Figure 1: Flows and technology complexity
(ignore the tooling or platforms for now)
There is a defined life cycle within DataOps from having a data source (database and application) to an end user with a tool, using the source data in some defined and usually prescriptive manner. The challenges are the same that we see with DevOps namely, skills, resources, automation, continuous integration, and delivery (CI/CD), and observability (monitoring, logging, security). A DataOps ‘platform’ would streamline the entire data lifecycle, from ingestion to consumption. It would force collaboration between data engineers, data scientists, and other stakeholders, breaking down silos and promoting shared ownership of data processes. It would reduce headcount, manual interventions, data quality issues, and greatly reduce time from data source to data product.
Agile
‘DevOps’ is built around Agile. The author has developed an Agile application framework in AWS to manage the life-cycle maturity of Agile. Agile is difficult and means different things to every company. There is no single ‘right way’ to implement Agile in the author’s opinion.

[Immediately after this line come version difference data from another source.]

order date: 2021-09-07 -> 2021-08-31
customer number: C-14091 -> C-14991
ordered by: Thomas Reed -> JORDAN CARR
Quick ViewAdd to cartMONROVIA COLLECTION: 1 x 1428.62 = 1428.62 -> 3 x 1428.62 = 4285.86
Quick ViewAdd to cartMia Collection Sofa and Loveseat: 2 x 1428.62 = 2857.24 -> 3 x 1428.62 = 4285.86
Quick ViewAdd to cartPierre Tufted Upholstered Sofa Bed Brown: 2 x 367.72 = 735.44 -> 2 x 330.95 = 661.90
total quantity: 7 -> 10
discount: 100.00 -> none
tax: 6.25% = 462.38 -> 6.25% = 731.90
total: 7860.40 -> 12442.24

When building systems in the 1990s the author employed ‘Agile’ methods before the methodology was named as such. The reason is simple – IT engineers and SMEs do not understand the Business lexicon or domain language.

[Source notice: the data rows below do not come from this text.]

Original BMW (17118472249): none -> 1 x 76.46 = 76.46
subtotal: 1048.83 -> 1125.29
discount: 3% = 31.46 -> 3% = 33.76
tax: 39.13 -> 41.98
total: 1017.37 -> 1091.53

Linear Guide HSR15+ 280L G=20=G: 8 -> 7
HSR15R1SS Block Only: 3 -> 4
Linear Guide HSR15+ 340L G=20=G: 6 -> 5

The same is true going the other way. The only practical method of building complex systems is to embed the ‘Business’, its owners, SMEs and budget-stakeholders, within the Agile-Engineering team. The same will be true for DataOps. More practically the author deals with Agile teams and Data Operations every day and can see where standards and proper alignment would greatly benefit Data productivity.
Challenges
We should list the key challenges facing VLEs with their Data management.

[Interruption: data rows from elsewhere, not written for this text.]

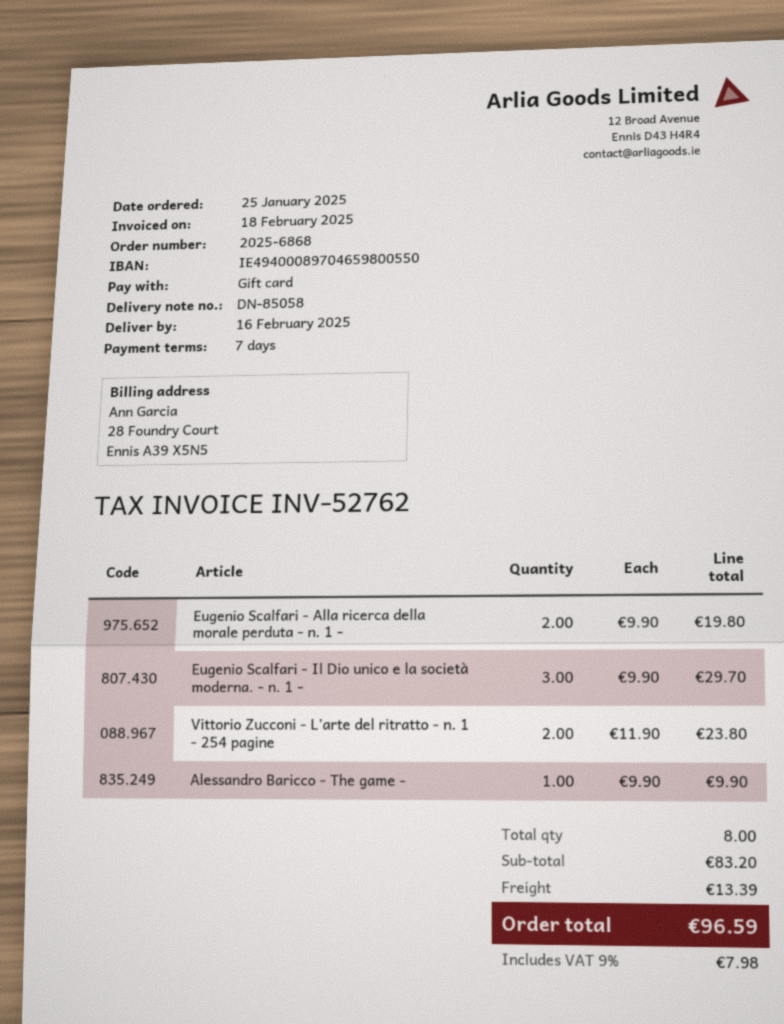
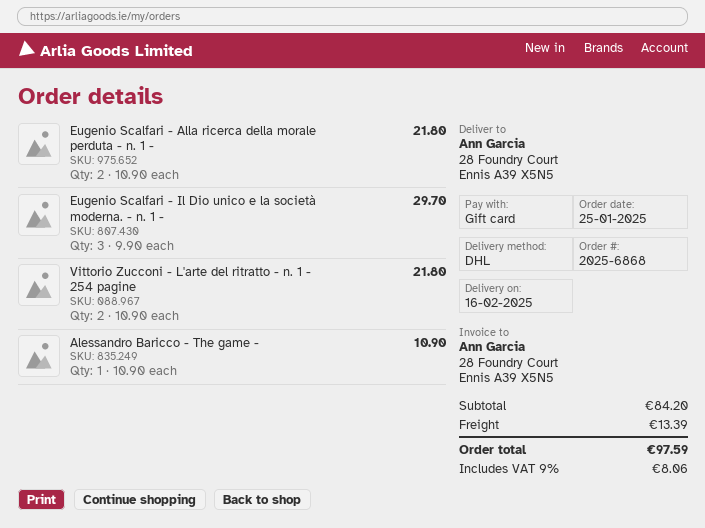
Eugenio Scalfari - Alla ricerca della morale perduta - n. 1 -: 2 x 9.90 = 19.80 -> 2 x 10.90 = 21.80
Vittorio Zucconi - L'arte del ritratto - n. 1 - 254 pagine: 2 x 11.90 = 23.80 -> 2 x 10.90 = 21.80
Alessandro Baricco - The game -: 1 x 9.90 = 9.90 -> 1 x 10.90 = 10.90
subtotal: 83.20 -> 84.20
tax: 9% = 7.98 -> 9% = 8.06
total: 96.59 -> 97.59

- Massive heterogenous IT complexity
- Different systems, databases, operating systems, applications, code, logic, ETL (extract transform load), ELT (extract load then transform), APIs and system interfaces. Data Lake and DataOps integration with ‘legacy’ systems is an obvious challenge.
- Data formats, types
- A wide variety of data types exist (structured and unstructured), along with differing formats. Building a framework to allow the ingestion of this data complexity is not an easy task.
- Regulatory pressures
- Regulatory demands can be near real-time, demanding complex historical data analysis and proofs, a ‘Data Lake’ is an absolute priority for Finance firms and ‘hydrating’ this lake with Data Ops just to satisfy regulatory requirements a massive driver.
- Cloud native drivers
- For many reasons data management is more easily accomplished with the cloud-hyperscaler platforms than on premises, there are many drivers to move data and related applications to the ‘cloud’, the enduring questions are how to do this at velocity and with control
- Scalability
- Finance firms deal in exabytes of data, meaning that the hyperscaling potential of ‘cloud’ aligns itself nicely with data management, yet most Data Operations lack the inherent scalability in processing or in data management that one would expect in the ‘cloud’
- Real time
- Often ‘real time’ or ‘near real time’ systems need data refreshing and complex pipelines, an area where most DataOps systems fail and where the ‘use cases’ for real time are insufficiently addressed
- SLAs
- Service Level Agreements include the end user SLAs demanded by regulatory agencies such as the FCA in the UK, system SLAs internally, SLAs externally to 3rd parties and various demands from governmental agencies such as GDPR. Managing data across the SLA landscape is a real challenge if we look at structured and unstructured data.
- Security
- Security is usually a ‘blocker’ on most projects especially within Finance. This is due to many factors, but one key element is the lack of security pattern automation within a reusable and accepted platform. This means that security review are essentially project based reviews and can hamper Data Operations.
This is not an exhaustive list, but the challenges given above, based on the author’s personal experience manifestly impact data management and in most VLEs are unresolved.